Managing The Audit Process

Managing The Audit Process

Cybersecurity audit management is a crucial process that helps organizations ensure the security of their digital assets. With the increasing number of cyber threats, it has become essential for businesses to implement effective cybersecurity measures and regularly audit them to identify any vulnerabilities.

The process of cybersecurity audit management involves conducting a comprehensive assessment of an organization’s IT infrastructure, policies, and procedures to identify any weaknesses or areas of improvement. This helps companies prioritize their cybersecurity efforts and allocate resources to address the most critical risks.

External Auditors

There are two types of external auditors that you will work with:

a. Independent Firms hired by management.

Management brings this group is to help obtain independent assurance that proper controls are in place and functioning effectively.

b. Regulators.

This group of auditors is assigned by your regulating body to conduct audits and prove that proper controls are in place and functioning accordingly. For example, if you are a Healthcare organization, the Department of Health and Human Services Office of Civil Rights (OCR) might conduct an audit to ensure that the covered entity complies with the HIPAA requirements.

    Internal Auditors

    This group is also called the Office of Internal Audit (OIA).
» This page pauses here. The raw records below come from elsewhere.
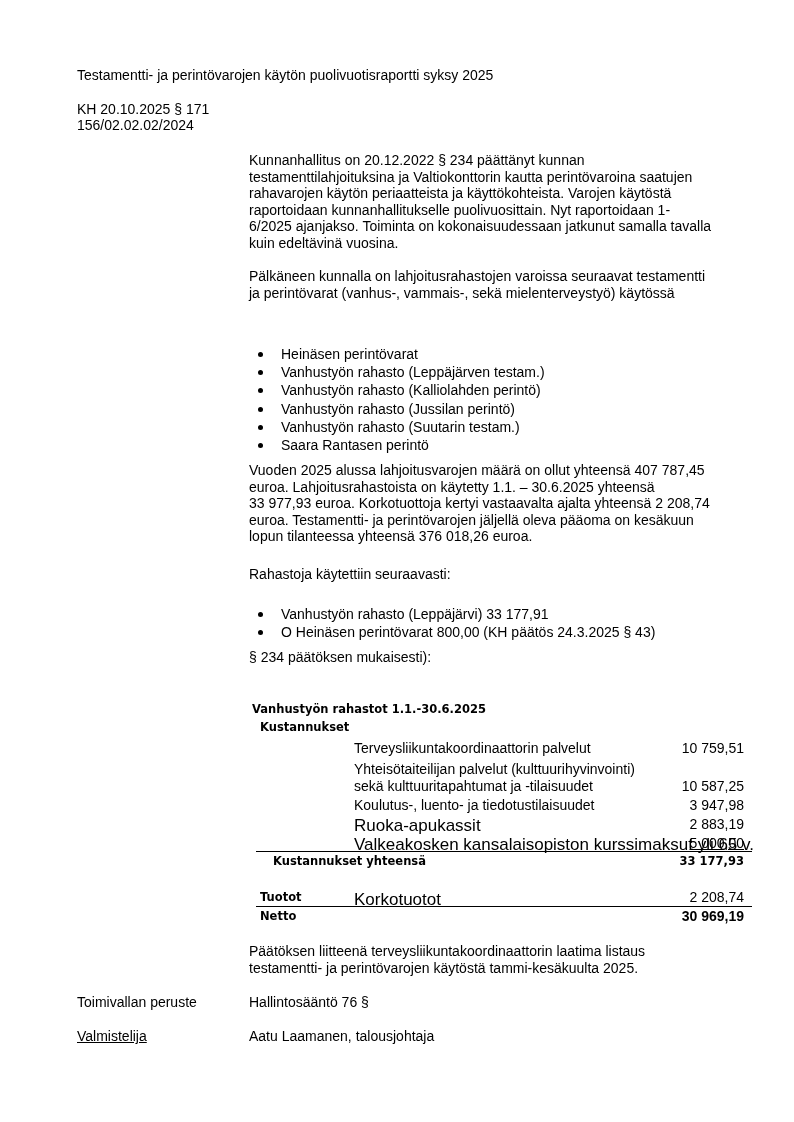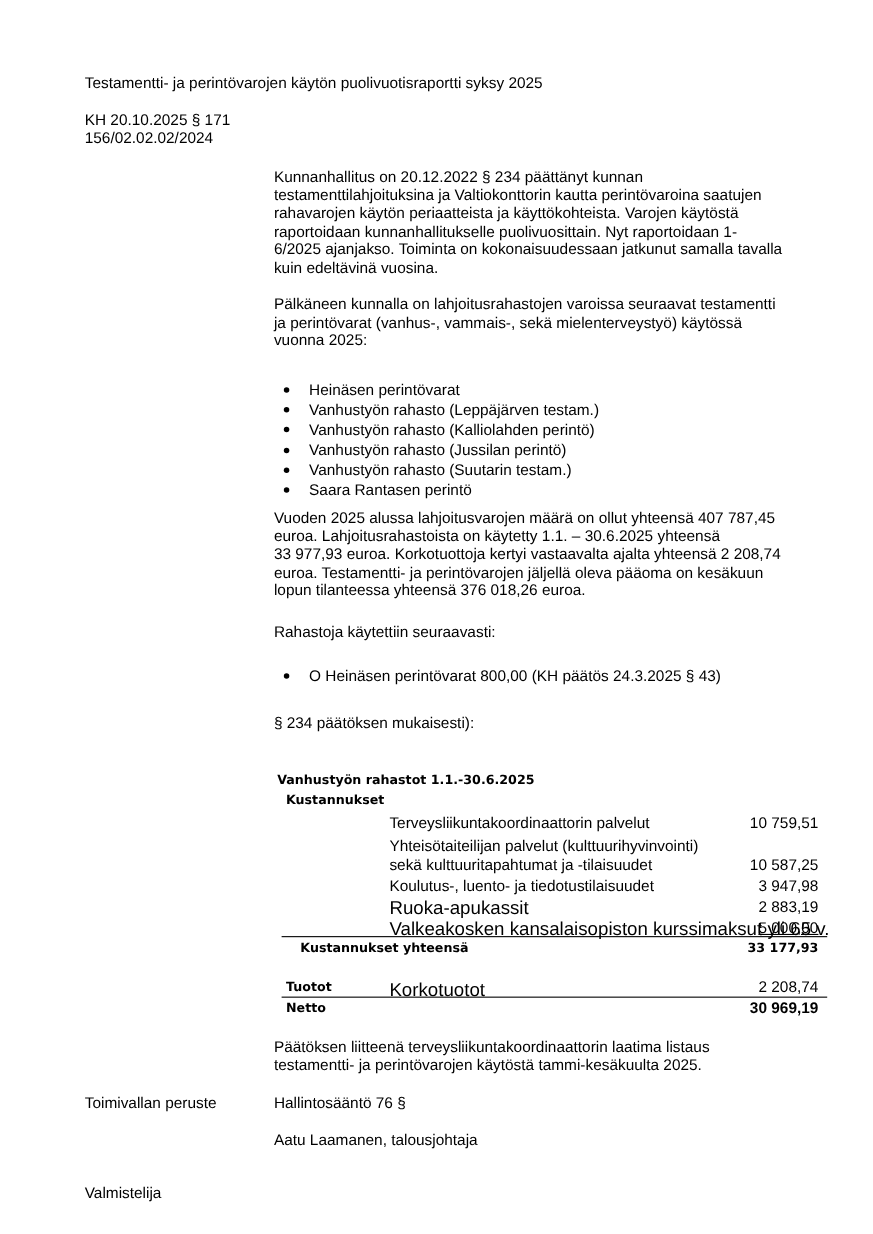--- a/index.html
+++ b/index.html
@@ -36,7 +36,6 @@
 <div class="para" style="top:268px;">
   <span>Pälkäneen kunnalla on lahjoitusrahastojen varoissa seuraavat testamentti</span>
   <span>ja perintövarat (vanhus-, vammais-, sekä mielenterveystyö) käytössä</span>
-  <span>vuonna 2025:</span>
 </div>
 
 <ul class="bul" style="top:337px;">

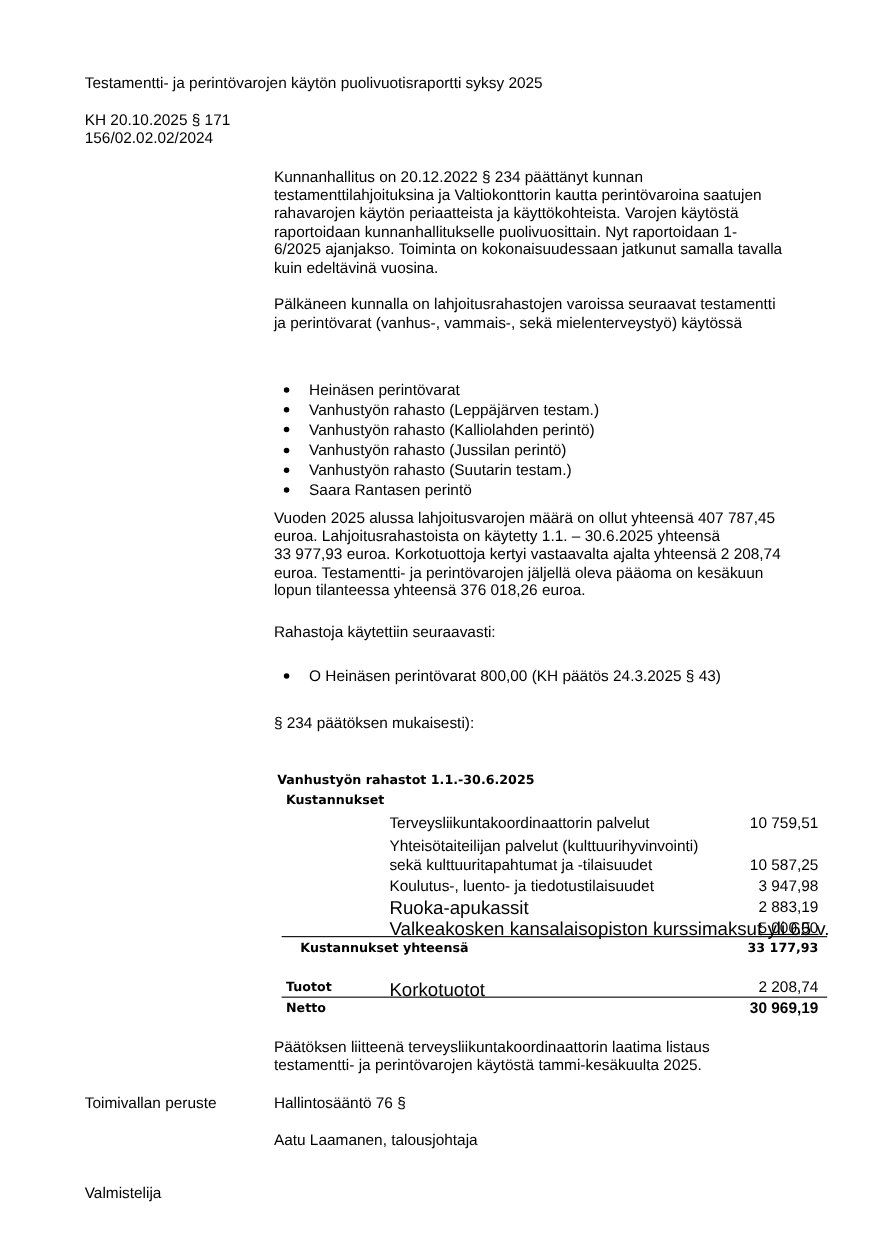--- a/index.html
+++ b/index.html
@@ -58,6 +58,7 @@
 <div class="abs line" style="left:249px; top:566px;">Rahastoja käytettiin seuraavasti:</div>
 
 <ul class="bul" style="top:597px;">
+  <li><span class="dot"></span><span>Vanhustyön rahasto (Leppäjärvi) 33 177,91</span></li>
   <li><span class="dot"></span><span>O Heinäsen perintövarat 800,00 (KH päätös 24.3.2025 § 43)</span></li>
 </ul>
 

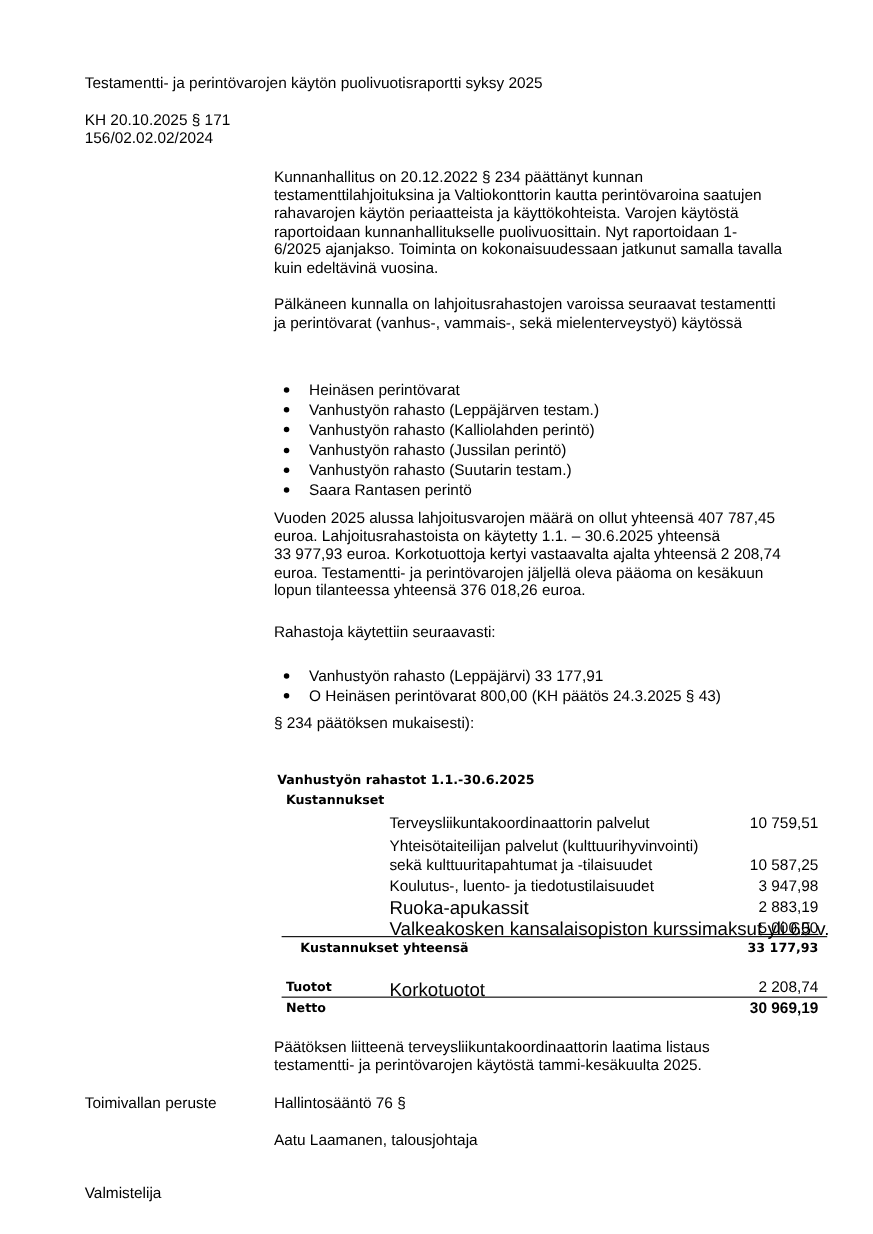--- a/index.html
+++ b/index.html
@@ -120,7 +120,7 @@
 
 <div class="abs line" style="left:77px; top:994px;">Toimivallan peruste</div>
 <div class="abs line" style="left:249px; top:994px;">Hallintosääntö 76 §</div>
-<div class="abs line" style="left:77px; top:1076px;">Valmistelija</div>
+<div class="abs line" style="left:77px; top:1028px;text-decoration:underline;">Valmistelija</div>
 <div class="abs line" style="left:249px; top:1028px;">Aatu Laamanen, talousjohtaja</div>
 
 </body></html>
They act on behalf of the Board (or highest level of executive management) to deliver assurance and help the executive leadership team manage risk for the organization. Their role and activities are pretty much the same as those of external auditors, but they are on the organization’s staff. The benefit they bring is that they are usually knowledgeable of the company’s operations, making the audit process smoother.

    It is extremely important to know that auditors (internal and external alike) are heavily focused on Processes. This is because they are not technology or security experts. Therefore, they focus on ensuring proper processes are in place and executed as expected as they conduct the audit.

    Audit Roles and Responsibilities

    Here’s a list of stakeholders usually involved in the audit process and their roles.

    1. The Auditor’s Role¹.

    As Raymond Pompon defines in his book IT Security Risk Control Management, An Audit Preparation Plan, the auditor’s role is to evaluate your scoped assets against the compliance standard for the agreed-upon period. Auditors are responsible for keeping you informed. They publish a project schedule and give you updates as they progress. They report findings and observations promptly so you don’t get a massive wave of information. Generally, they let you know if they find something as soon as they’ve confirmed it.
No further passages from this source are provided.